The World of AI : Explanation of LLMs, AI Workflows, and AI Agents.
Artificial Intelligence (AI) is everywhere today – from helping people write emails, images creation, customer interactions, or managing businesses. But the real questions is why?
Let’s break it down into three key ideas:
- LLMs (Large Language Models)
- AI Workflows
- AI Agents
1. Large Language Models (LLMs): The Brain of AI
LLMs are computer programs that understand and write human language.You can ask them questions or give instructions, and they reply in a way that sounds like a real person.
What’s the process?
- To train LLMs, texts from books, articles, and websites are utilized on a large scale.
- Their heads are not understanding like humans, but recognizing elements of speech and writing that patterns enable will do wonders for AI’s comprehension.
- AI understands these patterns enabling them to intelligently guess what words ought to be next in the sentence and know the best way to respond to your queries.
What do they do?
- Comprehension: From your text, comprehension is reading widely in demand in the modern working world.
- Creation: Emails, stories, summaries, and code can be automated, written, generated, and created.
- Translation: Many languages or LLMs will swish back and forth between enabling you to code freely without being held back by language barriers.
- Answer questions: You can ask historical questions, scientific questions, or even have it explain a cooking procedure for you.
For Example:
ChatGPT, Gemini, and Claude – these are all LLMs that respond when you type something in.
2. AI Workflows: The Recipe That Gets Things Done
An AI workflow is a list of instructions organized in a specific way for the AI to follow. It is a systematic approach broken down into mini steps to complete a task and achieve a goal.
How does it work?
Let’s say you want to read product reviews and their good or bad rating:
- A new review arrives.
- The AI scans through it.
- The AI accesses whether it’s good or bad.
- It is kept in file or database.
This is a workflow— a specific plan defining AI tasks and the sequential order to execute them.
Why do we use workflows?
- Automation: Tasks are done without human intervention ever since they were set up.
- Consistency: Every time the task is completed, the same outcome is reached.
- Efforts and Time: Achieving the task takes much less time and the chances of making errors are virtually eliminated.
- Link different tools: An LLM can be used with other tools such as Excel, Gmail, or Docs to enhance its functionalities.
Real-life example:
A business might set up a workflow like this:
- Extract data from the datasource/external website.
- LLM generates document/extract data.
- Send out email containing the summary.
- All these functions will be done without manual guidance.
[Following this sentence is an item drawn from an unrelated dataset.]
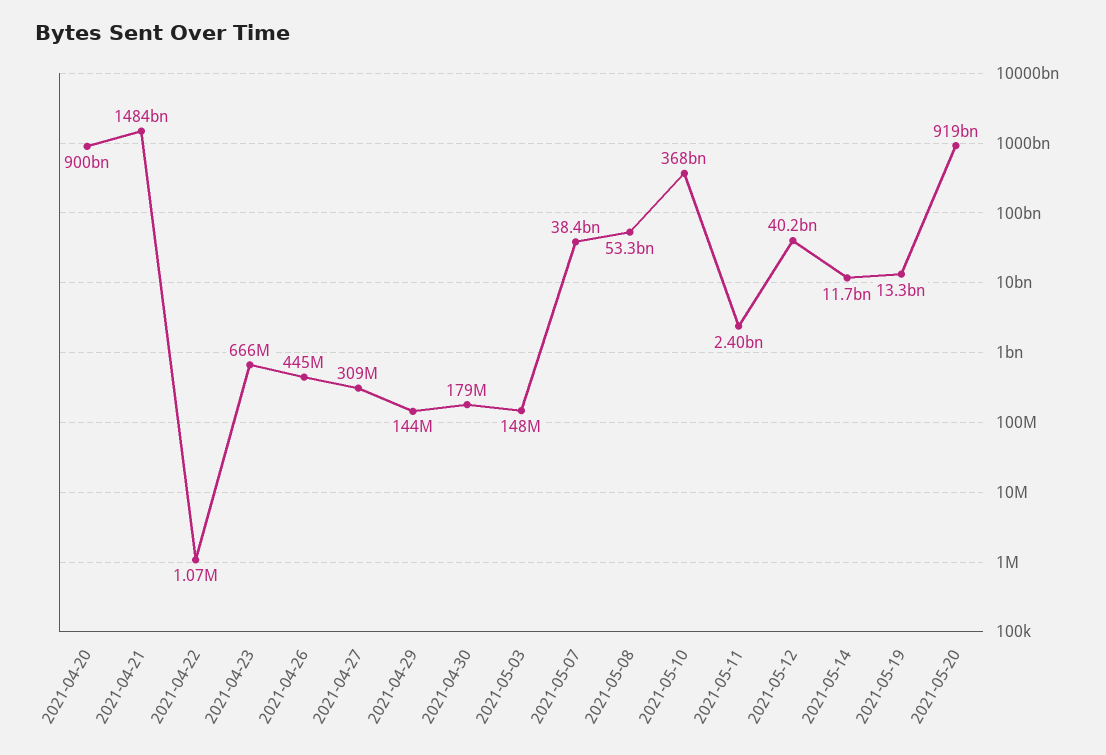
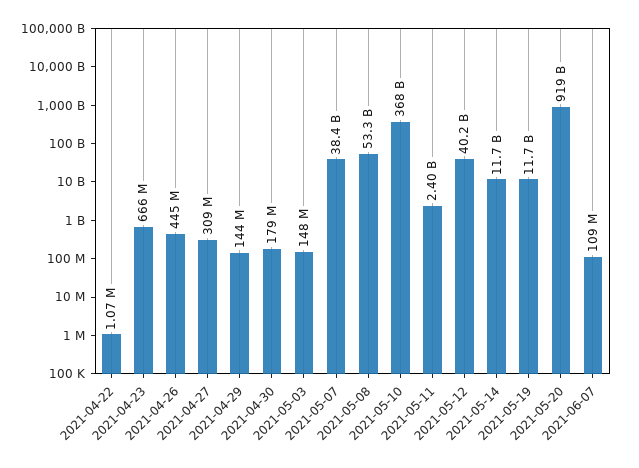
2021-04-20: 900000000000 -> none
2021-04-21: 1484000000000 -> none
2021-05-19: 13300000000 -> 11700000000
2021-06-07: none -> 109000000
3. AI Agents: The Smart Workers
An AI agent is a type of a smart assistant which is goal oriented and knows how to achieve the goal. Instead of following a sequential list, it makes choices, employs tools, and alters its strategies when necessary.
How does it work?
An AI agent can:
- Plan – think of how its goal can be achieved step by step.
- Act – employ a LLM, a search engine, or other software applications.
- Adjust – try employing a different approach when there are hurdles blocking the way.
This is called the ReAct framework – Reason and Act.
Real-world example:
Imagine a case where an AI agent is instructed to update an Instagram account with an company picnic post.
Here’s how it might work:
Goal – create an instagram update and post it.
- Step 1 (Get info): Use webs to fetch photos and details of the event.
- Step 2 (Use LLM): Provide the gathered data to LLM, request a catchy few sentences and relevant hashtags.
- Step 3 (Organize): Store the caption and photo in Google docs.
- Step 4 (Schedule): Monitor user activities and determine the best time to post.
- Step 5 (Post): Sign into the Instagram account and execute the post.
- Step 6 (Monitor): It tracks the likes and comments and reports back.
In the case of one step failing (for example, no photographs being taken), it can return to capture other pictures and continue from where it left off.